### Input data
---

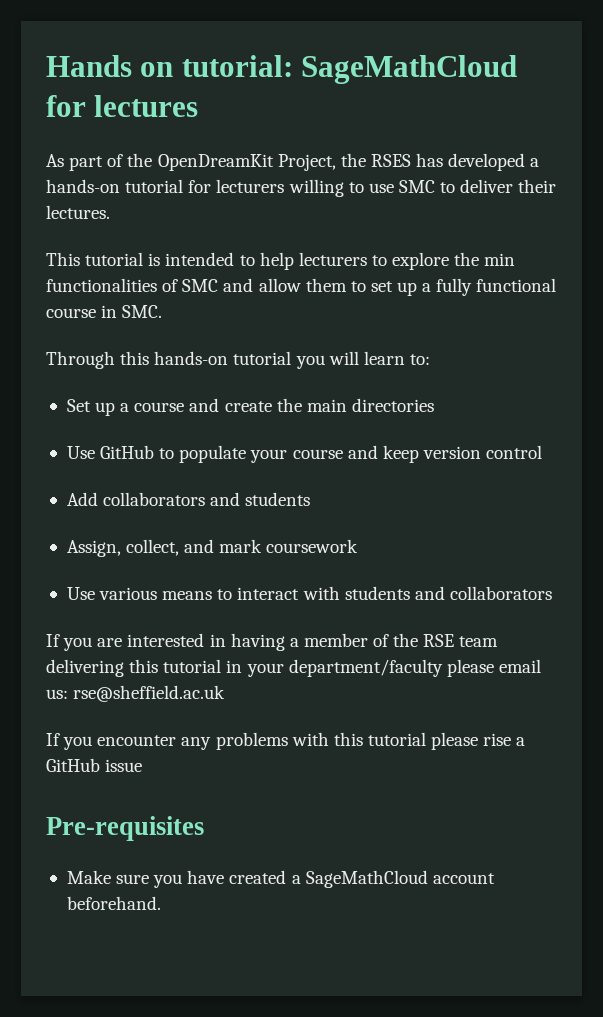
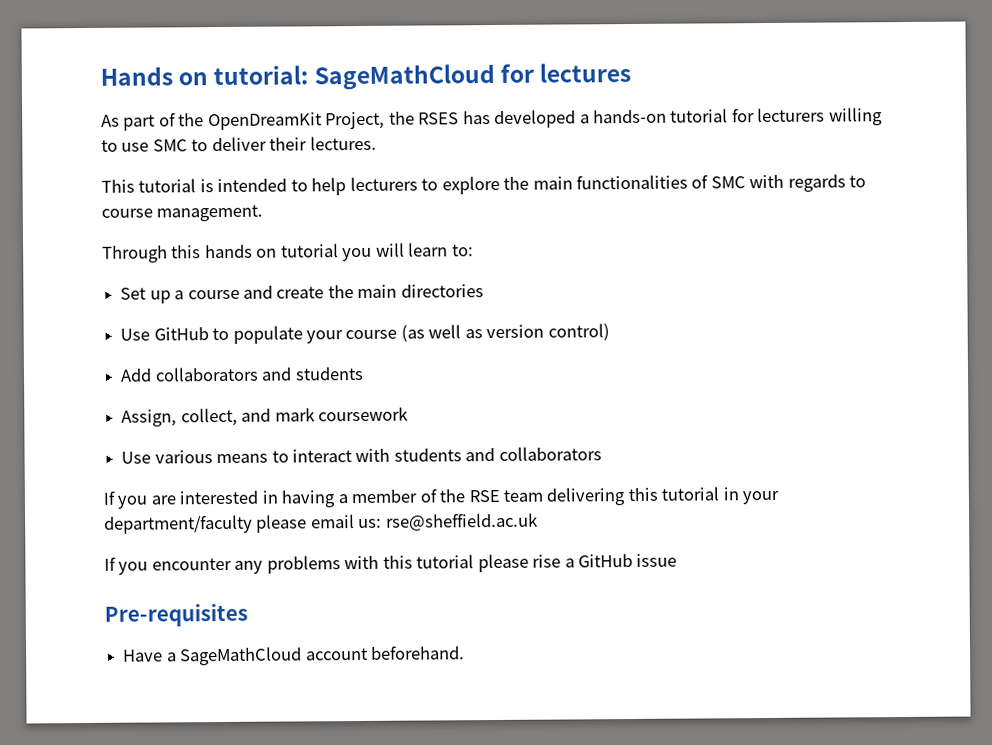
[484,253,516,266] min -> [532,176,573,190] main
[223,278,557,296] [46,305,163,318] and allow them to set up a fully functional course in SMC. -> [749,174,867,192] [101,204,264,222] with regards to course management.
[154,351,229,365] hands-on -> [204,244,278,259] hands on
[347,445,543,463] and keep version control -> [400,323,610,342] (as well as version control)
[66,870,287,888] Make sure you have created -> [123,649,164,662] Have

---

### Work request
Word for word and without any pictures, return all of the lines above.

### Result of the exercise
[484,253,516,266] min -> [532,176,573,190] main
[223,278,557,296] [46,305,163,318] and allow them to set up a fully functional course in SMC. -> [749,174,867,192] [101,204,264,222] with regards to course management.
[154,351,229,365] hands-on -> [204,244,278,259] hands on
[347,445,543,463] and keep version control -> [400,323,610,342] (as well as version control)
[66,870,287,888] Make sure you have created -> [123,649,164,662] Have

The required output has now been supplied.